Записка была написана и отправлена с ординарцем князя. Через несколько минут он привез вещи. Отдавая немцу деньги, князь сказал:
— Ты имел полное право не возвращать вещей, несмотря на убеждения бедной женщины и на мои просьбы, но когда посредством клятв надеялся овладеть ее собственностью, разорить несчастную, покушался обмануть меня, начальника города, то, признавая в тебе лжеца, ростовщика, на первый раз дозволяю возвратиться к себе домой и помнить, что с тобою было. Попов, — прибавил князь, обращаясь к правителю своей канцелярии, — не худо бы записать его имя в особую книгу, чтоб он был у нас на виду. (1)
Петербургский обер-полицмейстер Рылеев, отличавшийся необыкновенною исполнительностью и вместе с тем ограниченным умом, явился однажды в дом к придворному банкиру Сутерланду и велел доложить ему, что имеет надобность видеться с ним немедленно и передать весьма важное приказание Императрицы Екатерины II.
Сутерланд тотчас же пригласил Рылеева к себе в кабинет.
— Господин Сутерланд. — сказал Рылеев с крайним смущением, — я, к прискорбию моему, получил от Императрицы поручение исполнить ее приказание, строгость которого меня пугает. Не знаю, за какой поступок, за какое преступление вы подверглись гневу Ее Величества.

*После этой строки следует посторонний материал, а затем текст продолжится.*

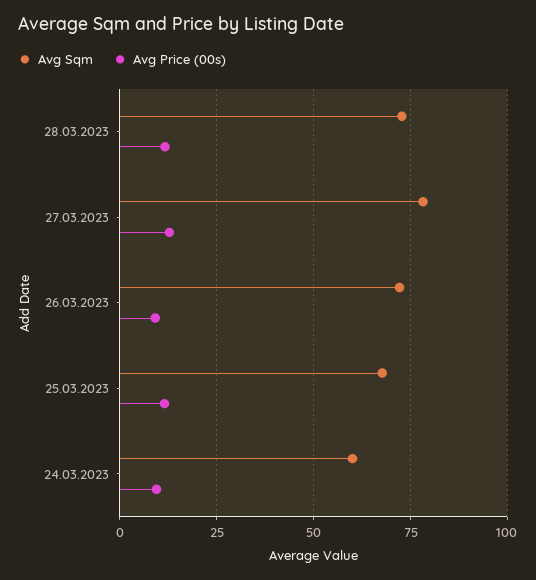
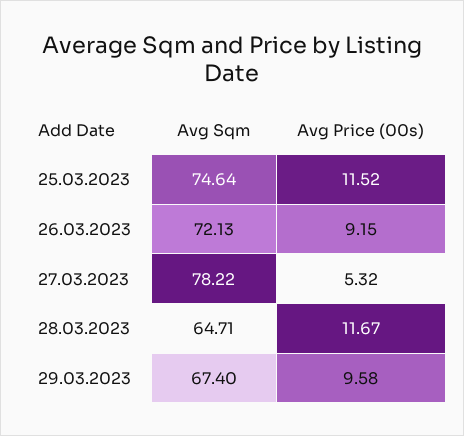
Avg Sqm, 28.03.2023: 72.5 -> 64.71
Avg Price (00s), 27.03.2023: 12.5 -> 5.32
Avg Sqm, 25.03.2023: 67.5 -> 74.64
Avg Sqm, 24.03.2023: 60 -> none
Avg Price (00s), 24.03.2023: 10 -> none
Avg Sqm, 29.03.2023: none -> 67.4
Avg Price (00s), 29.03.2023: none -> 9.58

— Я тоже ничего не знаю, — отвечал Сутерланд, — и, признаюсь, не менее вас удивлен. Но скажите же, наконец, какое это приказание?
— У меня, право, недостает духу, чтоб объявить вам его.
— Неужели я потерял доверие Императрицы?
— Если б только это, я бы не так опечалился, доверие может возвратиться, и место вы можете получить снова.
— Так что же? Не хотят ли меня выслать отсюда?!
— Это было бы неприятно, но с вашим состоянием везде хорошо.
— Господи! — воскликнул испуганный Сутерланд. — Может быть, меня хотят сослать в Сибирь?
— Увы! И оттуда возвращаются!
— В крепость меня сажают, что ли?
— Это бы еще ничего, из крепости выходят.
— Боже мой! Уже не иду ли я под кнут?
— Истязание страшное, но от него не всегда умирают.
— Как! — вскричал с ужасом банкир. — Моя жизнь в опасности? Императрица, добрая, великодушная, на днях еще говорила со мной так милостиво… неужели она захочет… но я не могу этому верить! О, говорите же скорее! Лучше смерть, чем эта неизвестность!
— Императрица, — отвечал уныло обер-полицмейстер. — приказала мне сделать из вас чучело…
— Чучело! — завопил пораженный Сутерланд. — Да вы с ума сошли. И как же вы могли согласиться исполнить такое варварское приказание, не представив ей всю его жестокость и нелепость?
— Ах, любезнейший господин Сутерланд, — я сделал то, что мы редко позволяем себе делать: я удивился и огорчился, и хотел даже возражать, но Императрица разгневалась, упрекнула меня за непослушание и грозно велела мне выйти и тотчас же исполнить ее приказание. Вот ее слова, они мне и теперь еще слышатся: «Ступайте и не забывайте, что ваша обязанность безпрекословно исполнять все мои приказания».
Можно вообразить удивление, гнев и отчаяние бедного банкира. Обер-полицмейстер дал ему четверть часа сроку, чтоб привести в порядок дела. Сутерланд начал умолять Рылеева позволить ему написать к Императрице письмо и просить ее милосердия. После долгих колебаний Рылеев согласился, но, не смея сам ехать к Государыне, отвез письмо к генерал-губернатору, графу Брюсу. Граф подумал сначала, что Рылеев рехнулся и, приказав ему следовать за собой, немедленно отправился к Императрице. Выслушав странный рассказ Брюса, Екатерина пришла в ужас.